Please say how many lines in the records below contain the word "DATEDIR". Give the number and nothing more.

____________

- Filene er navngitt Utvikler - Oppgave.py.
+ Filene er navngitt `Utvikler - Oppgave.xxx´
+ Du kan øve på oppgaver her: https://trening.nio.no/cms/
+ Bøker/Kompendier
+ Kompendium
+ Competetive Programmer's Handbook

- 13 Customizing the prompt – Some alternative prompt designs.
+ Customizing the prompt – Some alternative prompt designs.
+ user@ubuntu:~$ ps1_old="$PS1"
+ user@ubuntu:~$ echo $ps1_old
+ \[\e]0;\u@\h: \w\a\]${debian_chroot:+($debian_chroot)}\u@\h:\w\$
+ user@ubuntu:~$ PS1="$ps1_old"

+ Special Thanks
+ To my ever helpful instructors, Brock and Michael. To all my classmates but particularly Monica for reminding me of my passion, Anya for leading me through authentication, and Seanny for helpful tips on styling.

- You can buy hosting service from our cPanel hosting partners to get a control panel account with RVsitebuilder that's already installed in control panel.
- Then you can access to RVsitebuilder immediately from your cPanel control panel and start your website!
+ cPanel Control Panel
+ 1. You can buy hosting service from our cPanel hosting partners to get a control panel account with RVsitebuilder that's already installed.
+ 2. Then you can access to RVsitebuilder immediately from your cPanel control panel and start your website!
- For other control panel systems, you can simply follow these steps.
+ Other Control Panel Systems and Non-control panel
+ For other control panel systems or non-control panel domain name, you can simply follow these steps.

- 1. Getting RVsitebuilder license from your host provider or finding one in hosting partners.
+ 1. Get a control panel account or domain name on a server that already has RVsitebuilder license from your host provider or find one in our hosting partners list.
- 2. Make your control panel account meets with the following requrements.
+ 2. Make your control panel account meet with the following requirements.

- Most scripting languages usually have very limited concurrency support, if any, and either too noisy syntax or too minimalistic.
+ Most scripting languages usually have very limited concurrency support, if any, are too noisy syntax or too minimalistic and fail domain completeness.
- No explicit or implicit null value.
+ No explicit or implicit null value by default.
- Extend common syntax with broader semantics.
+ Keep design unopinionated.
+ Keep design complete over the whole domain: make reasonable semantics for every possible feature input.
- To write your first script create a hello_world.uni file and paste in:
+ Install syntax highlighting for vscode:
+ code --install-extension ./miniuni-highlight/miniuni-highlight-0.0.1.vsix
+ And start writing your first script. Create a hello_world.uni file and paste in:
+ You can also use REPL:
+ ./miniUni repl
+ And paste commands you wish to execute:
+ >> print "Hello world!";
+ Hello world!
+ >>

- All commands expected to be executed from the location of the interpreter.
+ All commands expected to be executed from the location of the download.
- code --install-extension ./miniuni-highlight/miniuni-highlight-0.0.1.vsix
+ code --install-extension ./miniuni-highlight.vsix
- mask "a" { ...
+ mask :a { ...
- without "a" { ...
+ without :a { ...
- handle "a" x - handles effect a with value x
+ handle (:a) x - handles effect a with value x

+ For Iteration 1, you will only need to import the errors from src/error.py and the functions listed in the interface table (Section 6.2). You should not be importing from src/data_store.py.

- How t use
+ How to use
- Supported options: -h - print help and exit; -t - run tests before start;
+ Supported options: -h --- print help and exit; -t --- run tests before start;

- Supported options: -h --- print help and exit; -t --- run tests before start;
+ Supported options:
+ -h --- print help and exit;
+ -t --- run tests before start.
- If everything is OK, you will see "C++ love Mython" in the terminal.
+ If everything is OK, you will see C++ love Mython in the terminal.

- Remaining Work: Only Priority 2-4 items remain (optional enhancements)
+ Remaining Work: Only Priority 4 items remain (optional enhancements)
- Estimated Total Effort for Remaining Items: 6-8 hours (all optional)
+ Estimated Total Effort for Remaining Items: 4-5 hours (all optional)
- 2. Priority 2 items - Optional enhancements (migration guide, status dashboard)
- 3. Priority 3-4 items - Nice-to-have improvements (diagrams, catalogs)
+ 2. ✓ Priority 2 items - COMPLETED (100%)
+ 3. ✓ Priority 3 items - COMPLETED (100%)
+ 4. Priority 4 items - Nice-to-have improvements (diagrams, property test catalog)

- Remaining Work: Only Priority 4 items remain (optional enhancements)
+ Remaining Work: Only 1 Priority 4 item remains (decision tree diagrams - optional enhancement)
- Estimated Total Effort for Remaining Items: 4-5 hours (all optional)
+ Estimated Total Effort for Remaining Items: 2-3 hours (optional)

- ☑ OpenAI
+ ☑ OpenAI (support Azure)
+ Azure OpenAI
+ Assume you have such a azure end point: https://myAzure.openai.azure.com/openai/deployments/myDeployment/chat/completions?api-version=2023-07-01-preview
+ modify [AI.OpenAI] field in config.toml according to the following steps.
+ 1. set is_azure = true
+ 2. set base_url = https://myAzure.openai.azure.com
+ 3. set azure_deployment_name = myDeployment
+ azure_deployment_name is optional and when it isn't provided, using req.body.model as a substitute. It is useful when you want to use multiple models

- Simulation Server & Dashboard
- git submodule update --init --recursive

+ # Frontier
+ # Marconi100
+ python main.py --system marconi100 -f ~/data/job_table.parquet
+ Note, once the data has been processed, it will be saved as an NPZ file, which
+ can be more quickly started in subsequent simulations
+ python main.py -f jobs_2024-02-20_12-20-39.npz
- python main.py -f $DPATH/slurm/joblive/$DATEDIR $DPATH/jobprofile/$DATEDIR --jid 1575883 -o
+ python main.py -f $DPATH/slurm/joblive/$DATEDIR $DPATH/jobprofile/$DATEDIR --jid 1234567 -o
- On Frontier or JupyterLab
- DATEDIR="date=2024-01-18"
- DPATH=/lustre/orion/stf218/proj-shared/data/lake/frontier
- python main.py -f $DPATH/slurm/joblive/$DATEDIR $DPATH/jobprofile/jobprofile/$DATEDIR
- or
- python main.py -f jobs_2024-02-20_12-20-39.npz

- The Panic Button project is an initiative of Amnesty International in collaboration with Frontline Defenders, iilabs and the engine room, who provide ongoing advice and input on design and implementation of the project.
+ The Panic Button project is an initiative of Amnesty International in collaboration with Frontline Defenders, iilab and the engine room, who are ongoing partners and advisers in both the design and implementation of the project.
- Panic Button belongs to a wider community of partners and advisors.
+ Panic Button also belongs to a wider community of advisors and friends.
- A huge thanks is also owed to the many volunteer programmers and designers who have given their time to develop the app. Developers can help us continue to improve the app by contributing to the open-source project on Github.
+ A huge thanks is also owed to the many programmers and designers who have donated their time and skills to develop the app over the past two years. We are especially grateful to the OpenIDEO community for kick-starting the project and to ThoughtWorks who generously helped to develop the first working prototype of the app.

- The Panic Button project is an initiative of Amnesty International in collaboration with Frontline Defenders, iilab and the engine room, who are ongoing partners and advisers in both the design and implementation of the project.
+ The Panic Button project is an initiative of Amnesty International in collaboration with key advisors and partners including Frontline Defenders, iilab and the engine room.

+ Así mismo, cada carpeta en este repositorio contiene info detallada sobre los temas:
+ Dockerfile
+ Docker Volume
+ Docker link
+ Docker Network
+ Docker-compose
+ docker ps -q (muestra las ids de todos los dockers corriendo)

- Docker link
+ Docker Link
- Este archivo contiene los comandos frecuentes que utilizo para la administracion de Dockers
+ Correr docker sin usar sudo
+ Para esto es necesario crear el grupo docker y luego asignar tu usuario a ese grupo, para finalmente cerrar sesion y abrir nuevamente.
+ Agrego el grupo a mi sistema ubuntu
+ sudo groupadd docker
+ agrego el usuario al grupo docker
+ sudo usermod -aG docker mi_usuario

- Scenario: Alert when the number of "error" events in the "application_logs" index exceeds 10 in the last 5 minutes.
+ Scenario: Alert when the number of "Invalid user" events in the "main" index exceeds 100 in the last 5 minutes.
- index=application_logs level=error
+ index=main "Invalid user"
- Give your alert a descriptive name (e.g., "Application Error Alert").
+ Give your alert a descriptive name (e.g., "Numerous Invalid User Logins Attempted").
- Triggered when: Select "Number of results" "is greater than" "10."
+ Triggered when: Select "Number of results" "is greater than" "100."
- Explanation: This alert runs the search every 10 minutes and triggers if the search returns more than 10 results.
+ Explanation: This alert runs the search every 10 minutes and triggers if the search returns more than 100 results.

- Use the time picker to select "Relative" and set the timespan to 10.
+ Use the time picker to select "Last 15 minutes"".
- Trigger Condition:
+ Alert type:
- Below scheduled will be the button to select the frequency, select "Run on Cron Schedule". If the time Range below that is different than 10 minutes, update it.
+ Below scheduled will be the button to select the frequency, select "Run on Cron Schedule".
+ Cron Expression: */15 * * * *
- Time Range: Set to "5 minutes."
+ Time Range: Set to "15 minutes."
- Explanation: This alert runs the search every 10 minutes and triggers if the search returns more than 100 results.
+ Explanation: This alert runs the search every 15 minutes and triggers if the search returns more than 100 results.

____________

Solution: 4